**PROMPT**
Quote word for word the lines below, beginning with the first and ending with the one that has "transparent;border-bottom:4px solid transparent;border-left:6px". Drop the pictures.

**Web interface edit records**

━━━━━━━━━━━━━━━━

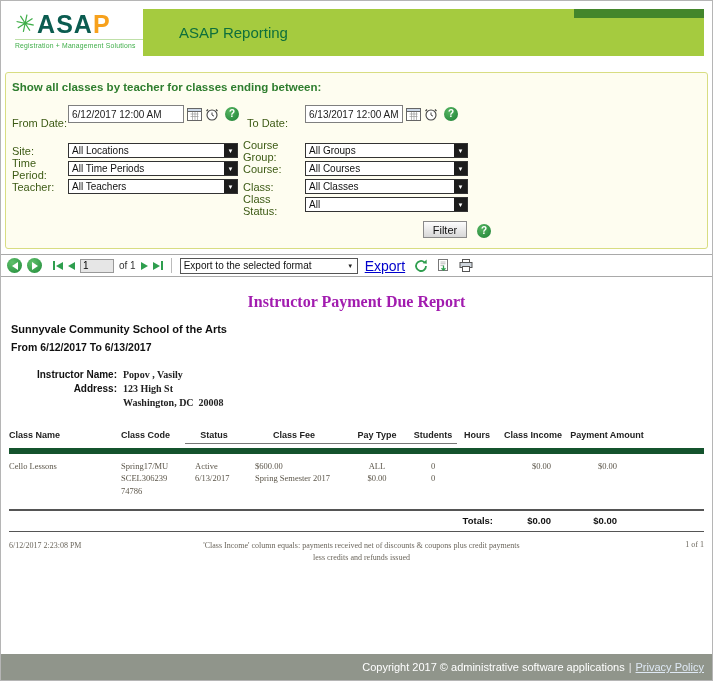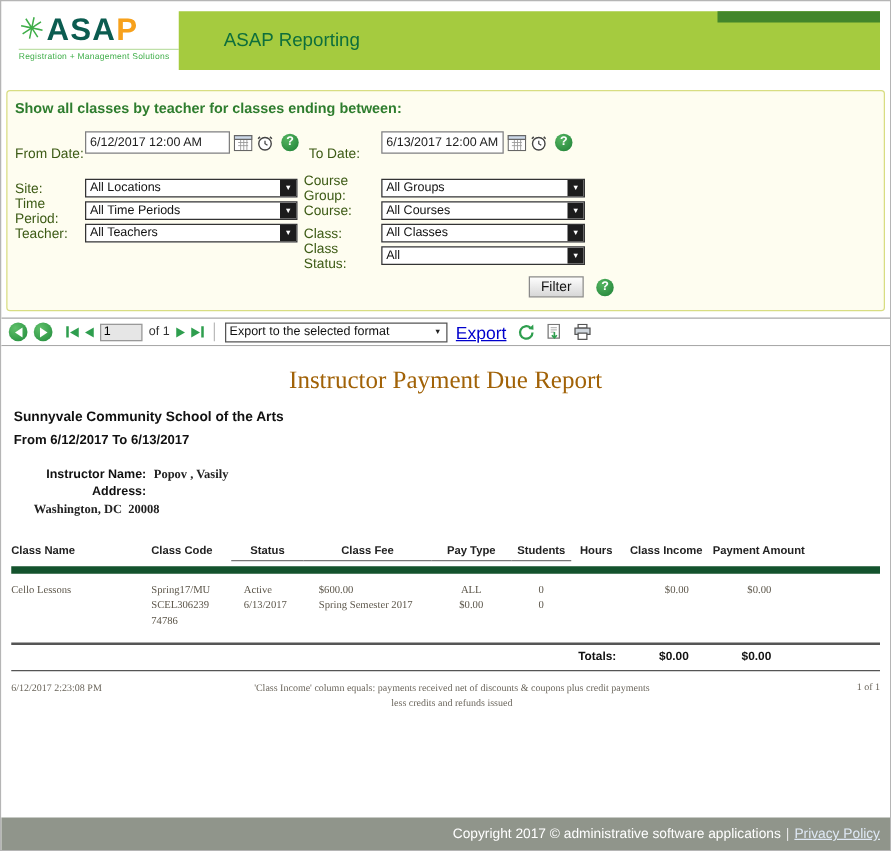--- a/index.html
+++ b/index.html
@@ -25,21 +25,21 @@
   .flabel{font-size:11px;color:#3c5a14;}
   .date-row{display:flex;align-items:flex-start;margin-top:12px;}
   .date-row .flabel{margin-top:12px;}
   .date-input{height:18px;border:1px solid #7f7f7f;font-size:10px;padding:0 3px;font-family:"Liberation Sans",sans-serif;background:#fff;color:#222;}
   .mini-icon{display:inline-flex;margin-left:3px;margin-top:2px;cursor:pointer;}
   .help-icon{width:14px;height:14px;border-radius:50%;background:radial-gradient(circle at 35% 30%,#55b561,#1d7f35);color:#fff;font-size:10px;font-weight:bold;text-align:center;line-height:14px;display:inline-block;margin-left:6px;margin-top:2px;cursor:pointer;}
   .filter-grid{display:grid;grid-template-columns:56px 170px 5px 62px 163px;grid-auto-rows:15px;row-gap:3px;align-items:center;margin-top:14px;}
   .sel{height:15px;border:1px solid #333;background:#fff;display:flex;align-items:stretch;cursor:pointer;overflow:hidden;}
   .sel-val{flex:1;font-size:10px;color:#111;padding:0 3px;line-height:13px;white-space:nowrap;overflow:hidden;}
   .sel-btn{width:13px;background:#1c1c1c;display:flex;align-items:center;justify-content:center;color:#fff;font-size:6px;line-height:6px;flex:0 0 auto;}
-  .filter-actions{display:flex;gap:4px;width:479px;justify-content:flex-end;margin-top:9px;}
+  .filter-actions{display:flex;align-items:center;gap:4px;width:479px;justify-content:flex-end;margin-top:9px;}
   .filter-btn{width:44px;height:17px;border:1px solid #8a8a8a;background:linear-gradient(#fdfdfd,#d7d7d7);font-size:11px;font-family:"Liberation Sans",sans-serif;color:#111;cursor:pointer;}
 
   
   .toolbar{display:flex;align-items:center;gap:5px;padding:3px 6px;border-top:1px solid #a9a9a9;border-bottom:1px solid #a9a9a9;margin-top:5px;background:#fff;flex:0 0 auto;height:23px;}
   .nav-circle{width:15px;height:15px;border-radius:50%;background:radial-gradient(circle at 35% 30%,#5fc06a,#1f8a3a);display:inline-flex;align-items:center;justify-content:center;cursor:pointer;flex:0 0 auto;}
   .tri{display:inline-block;width:0;height:0;}
   .tri-w-l{border-top:4px solid transparent;border-bottom:4px solid transparent;border-right:6px solid #fff;}
   .tri-w-r{border-top:4px solid transparent;border-bottom:4px solid transparent;border-left:6px solid #fff;}
   .tri-g-l{border-top:4px solid transparent;border-bottom:4px solid transparent;border-right:7px solid #2e9e4e;}
   .tri-g-r{border-top:4px solid transparent;border-bottom:4px solid transparent;border-left:7px solid #2e9e4e;}
@@ -48,21 +48,21 @@
   .page-input{width:34px;height:14px;border:1px solid #999;background:#e6e6e6;font-size:10px;padding:0 2px;font-family:"Liberation Sans",sans-serif;}
   .of-text{font-size:10px;color:#333;}
   .vsep{width:1px;height:15px;background:#bbb;margin:0 3px;}
   .export-sel{width:178px;height:16px;border-color:#555;}
   .export-sel .sel-btn{background:transparent;color:#222;}
   .export-link{font-size:14px;color:#0000cc;text-decoration:underline;cursor:pointer;margin-left:2px;}
   .tb-icon{display:inline-flex;cursor:pointer;margin-left:4px;}
 
   
   .report{flex:1;background:#fff;padding-top:16px;overflow:hidden;}
-  .report-title{text-align:center;font-family:"Liberation Serif",serif;font-size:20px;font-weight:normal;color:#a16207;}
+  .report-title{text-align:center;font-family:"Liberation Serif",serif;font-size:16px;font-weight:bold;color:#a21caf;}
   .report-org{font-weight:bold;font-size:11px;color:#111;margin:12px 0 0 10px;}
   .report-range{font-weight:bold;font-size:10.5px;color:#111;margin:6px 0 0 10px;}
   .inst{display:grid;grid-template-columns:90px auto;column-gap:6px;row-gap:3px;margin:16px 0 0 26px;}
   .inst-label{font-size:10px;font-weight:bold;color:#111;text-align:right;}
   .inst-val{font-family:"Liberation Serif",serif;font-size:10px;font-weight:bold;color:#222;white-space:pre;}
   .rtable{margin:20px 8px 0 8px;}
   .tgrid{display:grid;grid-template-columns:112px 64px 58px 102px 64px 48px 40px 72px 76px;}
   .thead-wrap{border-bottom:6px solid #14532d;padding-bottom:4px;}
   .th{font-size:9px;font-weight:bold;color:#222;text-align:center;padding:2px 0 3px 0;}
   .th.left{text-align:left;}
@@ -255,20 +255,21 @@
 
   <div class="report">
     <div class="report-title">Instructor Payment Due Report</div>
     <div class="report-org">Sunnyvale Community School of the Arts</div>
     <div class="report-range">From 6/12/2017 To 6/13/2017</div>
 
     <div class="inst">
       <span class="inst-label">Instructor Name:</span>
       <span class="inst-val">Popov , Vasily</span>
       <span class="inst-label">Address:</span>
+      <span class="inst-val">123 High St</span>
       <span class="inst-label"></span>
       <span class="inst-val">Washington, DC  20008</span>
     </div>
 
     <div class="rtable">
       <div class="thead-wrap">
         <div class="tgrid">
           <span class="th left">Class Name</span>
           <span class="th left">Class Code</span>
           <span class="th hu">Status</span>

━━━━━━━━━━━━━━━━

**REPLY**
--- a/index.html
+++ b/index.html
@@ -25,21 +25,21 @@
   .flabel{font-size:11px;color:#3c5a14;}
   .date-row{display:flex;align-items:flex-start;margin-top:12px;}
   .date-row .flabel{margin-top:12px;}
   .date-input{height:18px;border:1px solid #7f7f7f;font-size:10px;padding:0 3px;font-family:"Liberation Sans",sans-serif;background:#fff;color:#222;}
   .mini-icon{display:inline-flex;margin-left:3px;margin-top:2px;cursor:pointer;}
   .help-icon{width:14px;height:14px;border-radius:50%;background:radial-gradient(circle at 35% 30%,#55b561,#1d7f35);color:#fff;font-size:10px;font-weight:bold;text-align:center;line-height:14px;display:inline-block;margin-left:6px;margin-top:2px;cursor:pointer;}
   .filter-grid{display:grid;grid-template-columns:56px 170px 5px 62px 163px;grid-auto-rows:15px;row-gap:3px;align-items:center;margin-top:14px;}
   .sel{height:15px;border:1px solid #333;background:#fff;display:flex;align-items:stretch;cursor:pointer;overflow:hidden;}
   .sel-val{flex:1;font-size:10px;color:#111;padding:0 3px;line-height:13px;white-space:nowrap;overflow:hidden;}
   .sel-btn{width:13px;background:#1c1c1c;display:flex;align-items:center;justify-content:center;color:#fff;font-size:6px;line-height:6px;flex:0 0 auto;}
-  .filter-actions{display:flex;gap:4px;width:479px;justify-content:flex-end;margin-top:9px;}
+  .filter-actions{display:flex;align-items:center;gap:4px;width:479px;justify-content:flex-end;margin-top:9px;}
   .filter-btn{width:44px;height:17px;border:1px solid #8a8a8a;background:linear-gradient(#fdfdfd,#d7d7d7);font-size:11px;font-family:"Liberation Sans",sans-serif;color:#111;cursor:pointer;}
 
   
   .toolbar{display:flex;align-items:center;gap:5px;padding:3px 6px;border-top:1px solid #a9a9a9;border-bottom:1px solid #a9a9a9;margin-top:5px;background:#fff;flex:0 0 auto;height:23px;}
   .nav-circle{width:15px;height:15px;border-radius:50%;background:radial-gradient(circle at 35% 30%,#5fc06a,#1f8a3a);display:inline-flex;align-items:center;justify-content:center;cursor:pointer;flex:0 0 auto;}
   .tri{display:inline-block;width:0;height:0;}
   .tri-w-l{border-top:4px solid transparent;border-bottom:4px solid transparent;border-right:6px solid #fff;}
   .tri-w-r{border-top:4px solid transparent;border-bottom:4px solid transparent;border-left:6px solid #fff;}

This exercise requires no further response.